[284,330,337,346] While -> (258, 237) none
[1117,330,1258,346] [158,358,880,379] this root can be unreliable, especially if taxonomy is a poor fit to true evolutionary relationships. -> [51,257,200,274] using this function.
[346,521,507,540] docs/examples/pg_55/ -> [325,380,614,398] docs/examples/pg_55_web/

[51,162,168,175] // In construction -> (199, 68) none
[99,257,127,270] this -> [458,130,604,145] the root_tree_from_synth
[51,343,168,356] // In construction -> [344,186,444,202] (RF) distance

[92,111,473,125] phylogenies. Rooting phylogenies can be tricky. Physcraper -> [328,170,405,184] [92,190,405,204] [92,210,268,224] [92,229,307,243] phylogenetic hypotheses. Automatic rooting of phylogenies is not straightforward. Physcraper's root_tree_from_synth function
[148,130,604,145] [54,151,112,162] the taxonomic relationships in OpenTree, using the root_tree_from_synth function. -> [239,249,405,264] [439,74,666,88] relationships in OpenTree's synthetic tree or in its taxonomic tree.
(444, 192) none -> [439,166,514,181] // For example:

==

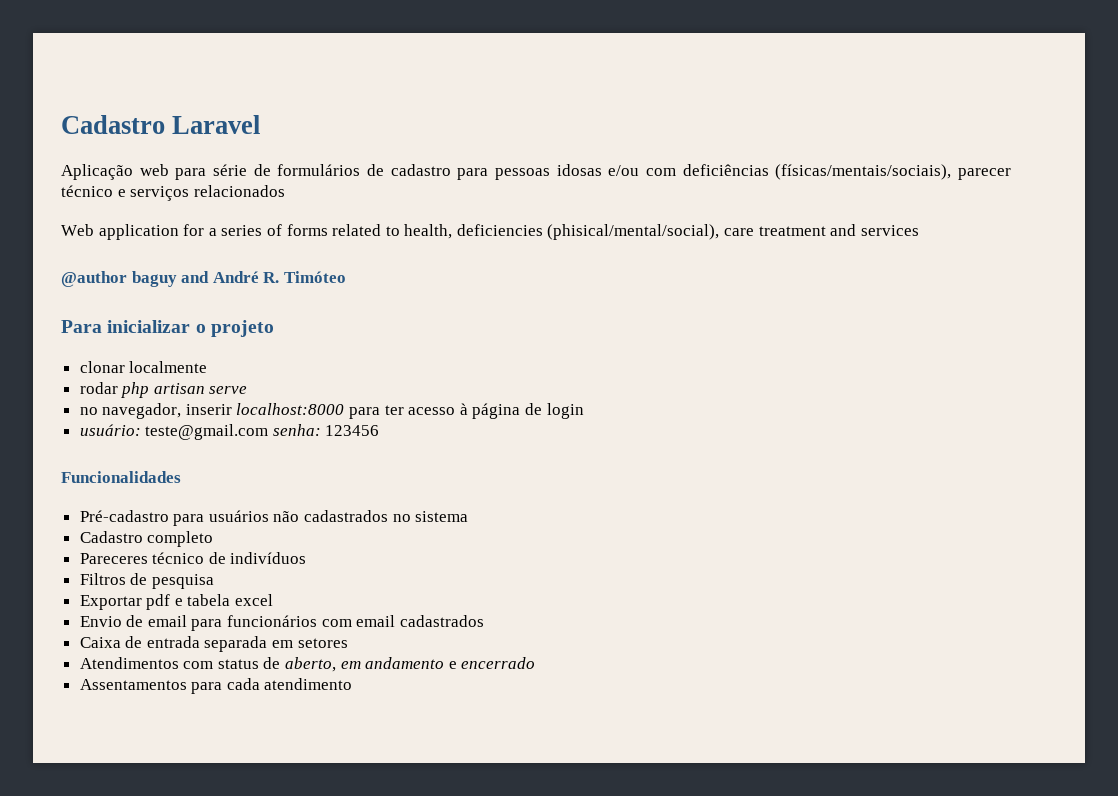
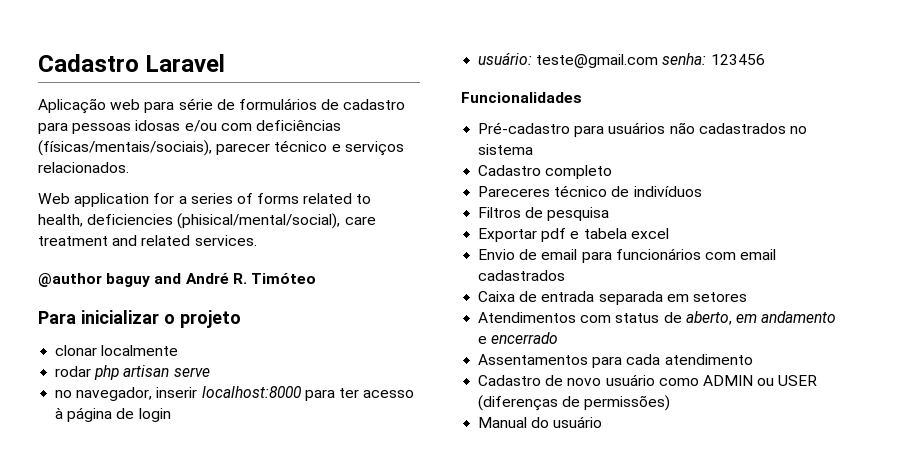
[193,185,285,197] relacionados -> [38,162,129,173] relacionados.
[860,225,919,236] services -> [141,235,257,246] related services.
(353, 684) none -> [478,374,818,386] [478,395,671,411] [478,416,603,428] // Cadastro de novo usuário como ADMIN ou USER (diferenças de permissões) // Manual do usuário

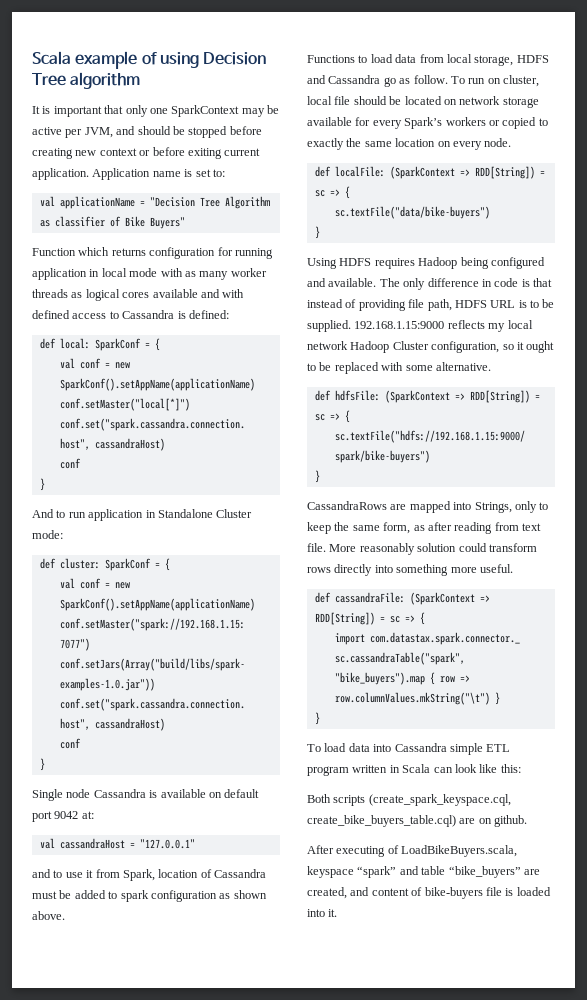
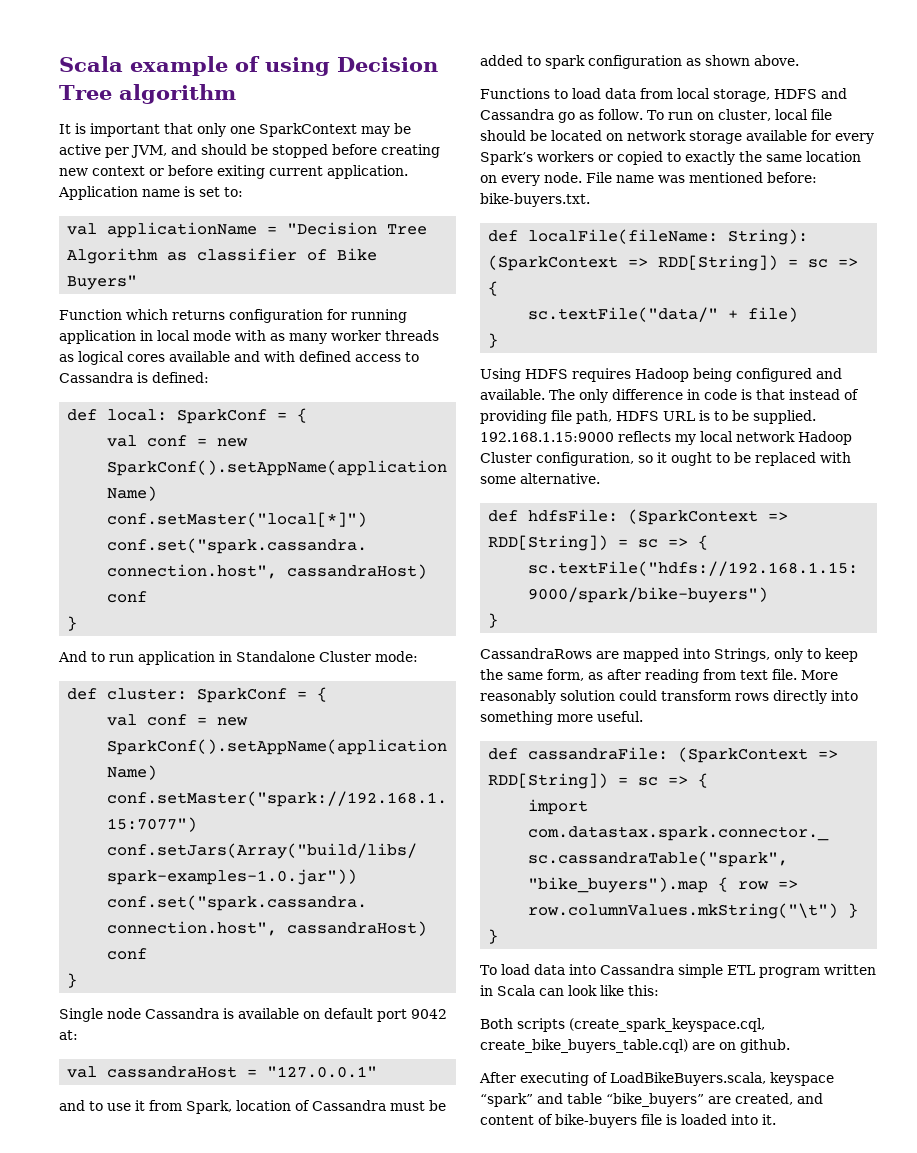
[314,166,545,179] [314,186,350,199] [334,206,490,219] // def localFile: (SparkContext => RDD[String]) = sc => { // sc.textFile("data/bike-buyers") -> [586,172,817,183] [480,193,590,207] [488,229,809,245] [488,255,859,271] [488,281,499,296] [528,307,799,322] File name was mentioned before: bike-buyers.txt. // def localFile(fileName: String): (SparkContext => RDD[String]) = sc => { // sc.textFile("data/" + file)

* [Your instructions]:
In the listing above, locate the line containing "[99,257,127,270] this ->" and the line containing "(444, 192) none", then transcribe both and every line between them verbatim.

* [Completed task]:
[99,257,127,270] this -> [458,130,604,145] the root_tree_from_synth
[51,343,168,356] // In construction -> [344,186,444,202] (RF) distance

[92,111,473,125] phylogenies. Rooting phylogenies can be tricky. Physcraper -> [328,170,405,184] [92,190,405,204] [92,210,268,224] [92,229,307,243] phylogenetic hypotheses. Automatic rooting of phylogenies is not straightforward. Physcraper's root_tree_from_synth function
[148,130,604,145] [54,151,112,162] the taxonomic relationships in OpenTree, using the root_tree_from_synth function. -> [239,249,405,264] [439,74,666,88] relationships in OpenTree's synthetic tree or in its taxonomic tree.
(444, 192) none -> [439,166,514,181] // For example:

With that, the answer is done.